• Smoke
  • Heaven on a Popsicle Stick (Colossal/Long Play) 1994 
  • Another Reason to Fast (Long Play) 1995 
  • Opal Foxx Quartet
  • The Love That Won't Shut Up (Long Play) 1993 

In its prime, Atlanta’s Opal Foxx Quartet threatened to serve as a one-band cure for terminal jadedness. After all, who could muster an “I’ve seen it all before” yawn when confronted with a ten-piece beatnik-jazz-cum-performance-art troupe fronted by a rail-thin drag queen who sang about anorexia and happened to be a vocal doppelgänger for Tom Waits? Not surprisingly, the Quartet had difficulty holding shape and disbanded in 1992, but not before recording enough material (much of it produced by Michael Stipe) to cobble together the posthumous The Love That Won’t Shut Up, released at a one-off reunion show on New Year’s Eve ’93. (Thoughts of further gigs were erased when drummer Allen Page died in early ’94.) While Opal himself is clearly the featured attraction — just check out the mind-boggling medley of “I Don’t Know How to Love Him” and “Strange Fruit” for proof — the canvas of steel guitar, cello and reeds is plenty beguiling on its own.

After the Quartet, Opal shed the dresses and the alias, returning to life as Benjamin (he was born Robert Curtis Dickerson) and shaping a more manageable quintet — albeit one with some returning members and a similar flavor. Smoke’s Heaven on a Popsicle Stick ventures into territory as varied as Balkan folk (“Hole”) and sports-bar blues (“Hank Aaron”) while keeping one foot grounded in Twin Peaks-style swing.
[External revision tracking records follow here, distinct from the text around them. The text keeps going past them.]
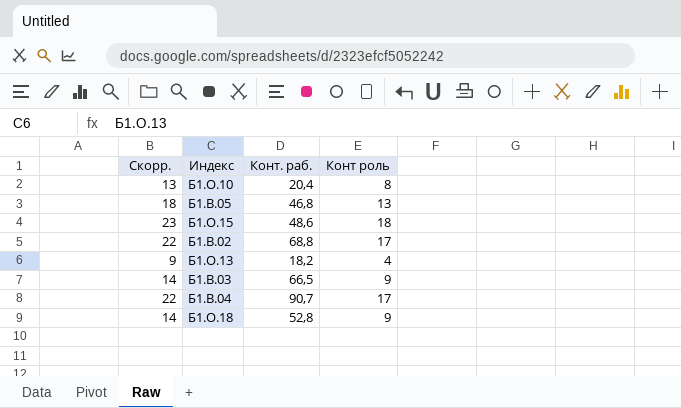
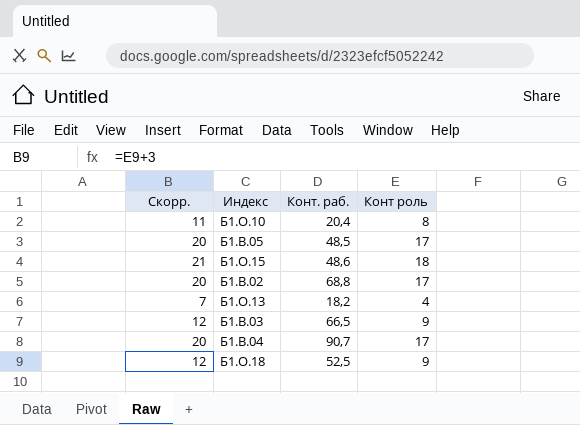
column Скорр. | formula: [Конт роль] + 5 -> [Конт роль] + 3
Б1.В.05 | Конт. раб.: 46,8 -> 48,5
Б1.В.05 | Конт роль: 13 -> 17
Б1.О.18 | Конт. раб.: 52,8 -> 52,5

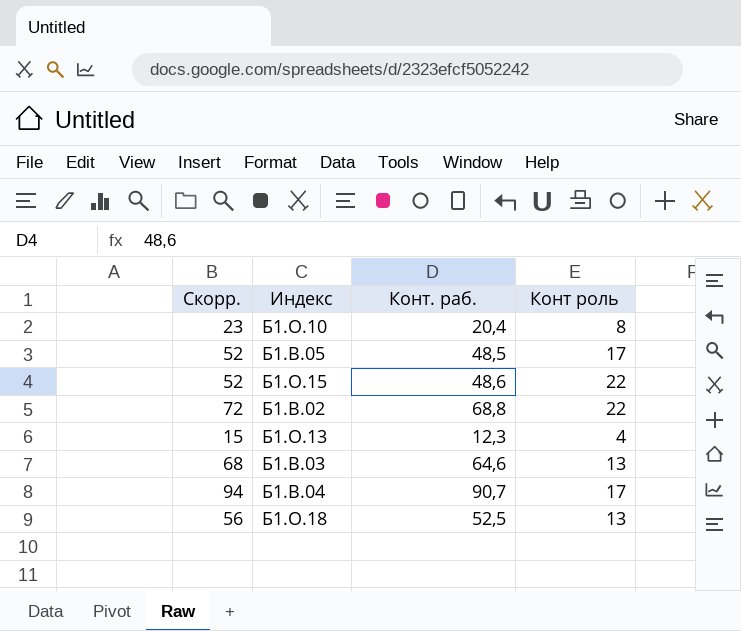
column Скорр. | formula: [Конт роль] + 3 -> [Конт. раб.] + 3
Б1.О.15 | Конт роль: 18 -> 22
Б1.В.02 | Конт роль: 17 -> 22
Б1.О.13 | Конт. раб.: 18,2 -> 12,3
Б1.В.03 | Конт. раб.: 66,5 -> 64,6
Б1.В.03 | Конт роль: 9 -> 13
Б1.О.18 | Конт роль: 9 -> 13

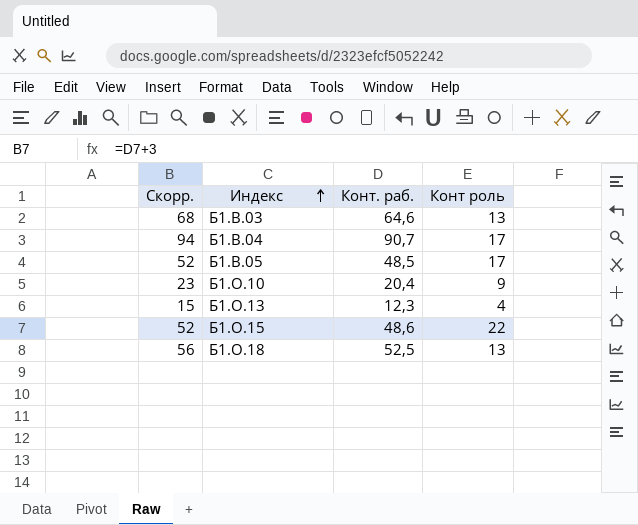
row order: none -> Индекс ascending
row Б1.В.02: 72 | 68,8 | 22 -> none
Б1.О.10 | Конт роль: 8 -> 9

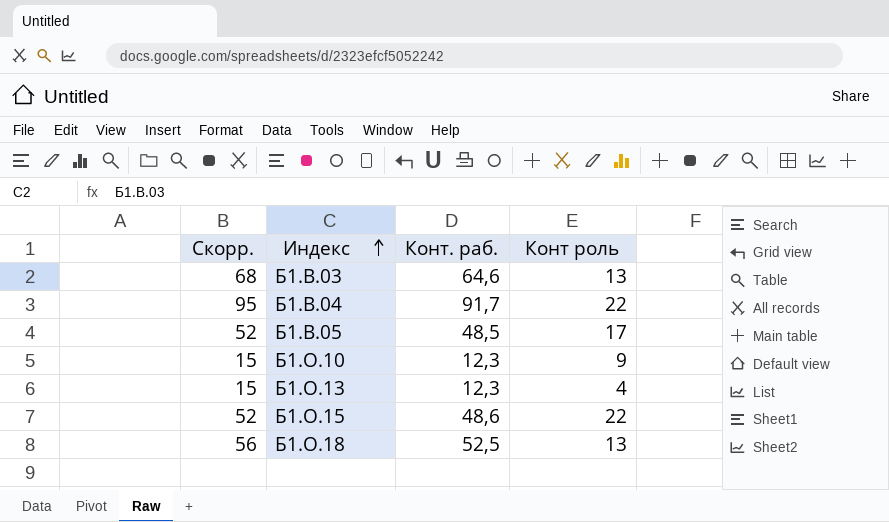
Б1.В.04 | Скорр.: 94 -> 95
Б1.В.04 | Конт. раб.: 90,7 -> 91,7
Б1.В.04 | Конт роль: 17 -> 22
Б1.О.10 | Скорр.: 23 -> 15
Б1.О.10 | Конт. раб.: 20,4 -> 12,3

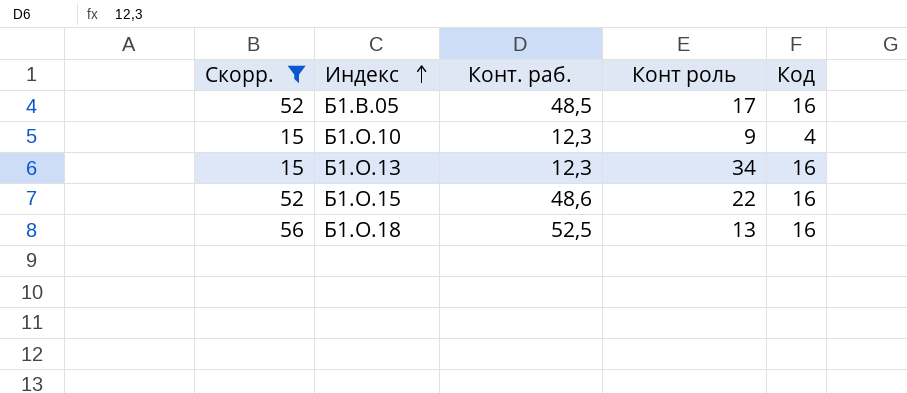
filter: none -> Скорр. <= 56
column Код | position: none -> 5
Б1.О.13 | Конт роль: 4 -> 34

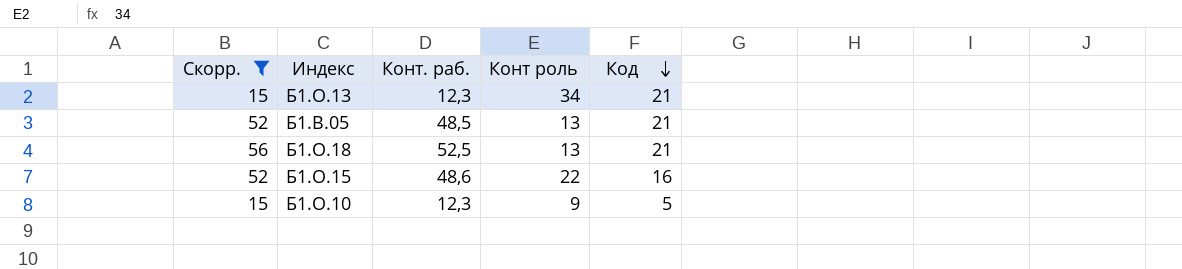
row order: Индекс ascending -> Код descending
Б1.О.13 | Код: 16 -> 21
Б1.В.05 | Конт роль: 17 -> 13
Б1.В.05 | Код: 16 -> 21
Б1.О.18 | Код: 16 -> 21
Б1.О.10 | Код: 4 -> 5

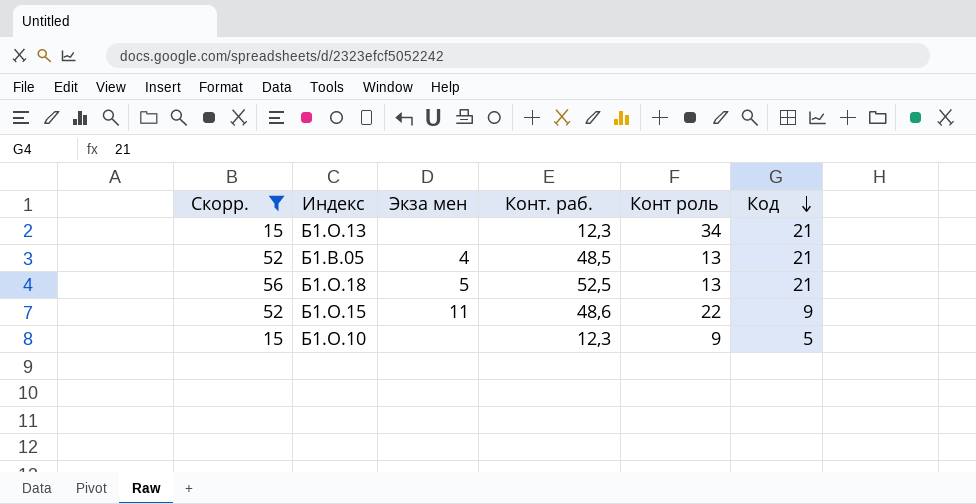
column Экза мен | position: none -> 3
Б1.О.15 | Код: 16 -> 9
That general sense of discombobulation — aided by both Brian Halloran’s rolling cello bowing and Benjamin’s fetishistic lyrical penchant (“Luke’s Feet” waxes poetic about a certain 90210 star’s, er, appendages) — gives this Heaven a decidedly Dali-esque tone.

As the bleak title indicates, the follow-up is an altogether darker affair. Colored by the muted cornet playing of Bill Taft (a former member of the Jody Grind who also served in Opal Foxx), Another Reason to Fast finds Benjamin waxing wounded about boyfriends lost, benders undertaken and other similar topics. His voice, grown even more gravelly with the passage of time and the consumption of unfiltered smokes, raises dissipation to an apex worthy of the most elegantly wasted cabaret diva. Sure to leave you shaken and stirred.

Benjamin, a PWA who died in January 1999 of cirrhosis, is the subject of Benjamin Smoke, an acclaimed 2000 theatrical documentary.